By Lori Acken, www.channelguidemag.com

Since the mid ’90s, Rolling Stones frontman Mick Jagger had mulled a feature film that would delve deep into what he knew best: the gritty reality of the music business and the characters who made it crackle and hum.
Eventually he took the idea to his friend, movie-industry legend Martin Scorsese, a master of blending music and cinema into intensely affecting experiences. Scorsese’s “Boardwalk Empire” and “The Wolf of Wall Street” collaborator Terence Winter came aboard in 2007 and, a year later, delivered a tentative script to Paramount Pictures. Then the stock market crashed — and with it, studios’ interest in making grand-scale films. Finally, the trio reimagined the story as a weekly series and brought it to HBO.
The fruits of that patience and partnership are unveiled when “Vinyl,” the group’s love letter to the cultural kaleidoscope that was 1970s New York premieres Sunday. Burnishing its pedigree with a cast of tested actors clearly in their element (you’ve never seen Ray Romano or Andrew Dice Clay like this) and exciting newcomers, “Vinyl” is a visual and auditory feast with an achingly human story at its core.
Olivia Wilde and Bobby Cannavale dazzle as Devon and Richie Finestra. A lifelong music aficionado who wears his heart on his sleeve, Richie is founder and chief of American Century Records, a company suffering rock ‘n’ roll’s assault on its bubblegum roster even as Richie adds younger talent-spotters to his payroll. Haunted by a lost friendship and addictions he barely holds at bay, Richie’s solace is suburban family life with Devon, a former Andy Warhol intimate. “Devon and Richie got sober together, and they’re both sober within this world — this debauchery,” Wilde explained during a recent phone interview. “It is revealed through flashbacks why they have to be so careful about their sobriety together. When Richie breaks that promise, their entire world falls off its axis.”

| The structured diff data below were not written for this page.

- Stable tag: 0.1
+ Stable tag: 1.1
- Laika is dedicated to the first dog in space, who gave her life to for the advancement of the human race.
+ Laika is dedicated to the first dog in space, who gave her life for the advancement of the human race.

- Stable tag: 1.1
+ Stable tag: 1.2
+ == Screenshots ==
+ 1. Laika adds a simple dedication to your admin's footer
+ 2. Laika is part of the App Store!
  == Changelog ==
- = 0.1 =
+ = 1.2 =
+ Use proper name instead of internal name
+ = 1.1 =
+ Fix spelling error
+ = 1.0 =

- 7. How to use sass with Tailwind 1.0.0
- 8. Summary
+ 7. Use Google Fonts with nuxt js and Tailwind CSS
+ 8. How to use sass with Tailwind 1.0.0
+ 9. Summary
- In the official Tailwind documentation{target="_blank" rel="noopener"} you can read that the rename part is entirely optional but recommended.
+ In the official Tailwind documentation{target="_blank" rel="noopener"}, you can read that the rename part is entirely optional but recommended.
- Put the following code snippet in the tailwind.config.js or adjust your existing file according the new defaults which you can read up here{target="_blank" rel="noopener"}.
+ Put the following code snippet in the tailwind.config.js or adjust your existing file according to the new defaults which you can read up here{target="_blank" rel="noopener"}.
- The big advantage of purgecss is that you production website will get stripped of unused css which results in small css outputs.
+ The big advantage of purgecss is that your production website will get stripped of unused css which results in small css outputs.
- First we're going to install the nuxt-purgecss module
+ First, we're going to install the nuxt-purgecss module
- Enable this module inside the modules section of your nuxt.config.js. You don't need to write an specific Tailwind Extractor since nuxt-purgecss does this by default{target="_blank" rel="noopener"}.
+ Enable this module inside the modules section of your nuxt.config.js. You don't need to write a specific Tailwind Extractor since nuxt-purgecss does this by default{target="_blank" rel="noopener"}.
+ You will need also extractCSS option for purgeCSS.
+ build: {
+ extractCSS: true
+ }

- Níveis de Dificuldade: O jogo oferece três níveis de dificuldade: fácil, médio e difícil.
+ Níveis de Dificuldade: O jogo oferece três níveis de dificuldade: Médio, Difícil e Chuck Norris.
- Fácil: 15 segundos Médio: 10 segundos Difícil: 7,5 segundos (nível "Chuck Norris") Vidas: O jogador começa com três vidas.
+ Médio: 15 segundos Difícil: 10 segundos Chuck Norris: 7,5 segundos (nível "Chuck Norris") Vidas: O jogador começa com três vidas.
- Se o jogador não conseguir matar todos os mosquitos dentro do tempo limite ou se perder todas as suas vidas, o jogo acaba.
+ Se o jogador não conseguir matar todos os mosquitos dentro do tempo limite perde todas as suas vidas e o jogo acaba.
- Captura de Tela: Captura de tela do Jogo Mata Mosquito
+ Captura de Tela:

“What attracted me to the show in the first place is that it’s all very much high-stakes,” Cannavale added during an HBO event at the Television Critics Association winter press tour. “Everything that’s happening in the show — Richie’s circumstances, the circumstances of the record label — is very desperate. Same thing with this relationship. They’re everything to each other.”
Wilde says that Jagger, Scorsese and Winter (who haunted famed punk rock incubator CBGB as a Brooklyn-born teen) committed themselves to showing an unvarnished New York City circa 1973. “It was much grittier. It was much more dangerous,” she says. “It was something that can only be told honestly from the perspective of people who actually lived it.”
It shouldn’t surprise, then, that concert sequences are each a tour de force, shot with a dreamlike intimacy that lets the viewer climb both into the room and inside Richie’s mind as he revels in the sensations that drive him most. “That’s who this guy is — his entire reason for being, in his mind,” says Cannavale. “It’s the music. He is connected to the music in a very visceral way and on a very primal level.”
Cannavale gets it. “I have music on all day long — much the way Marty was discussing how the soundtrack to Richie’s life, this sort of internal soundtrack, is what he wanted to convey,” he smiles. “I don’t usually like to talk a lot about what I bring from my own life into it, but I do think about music pretty much all day every day.”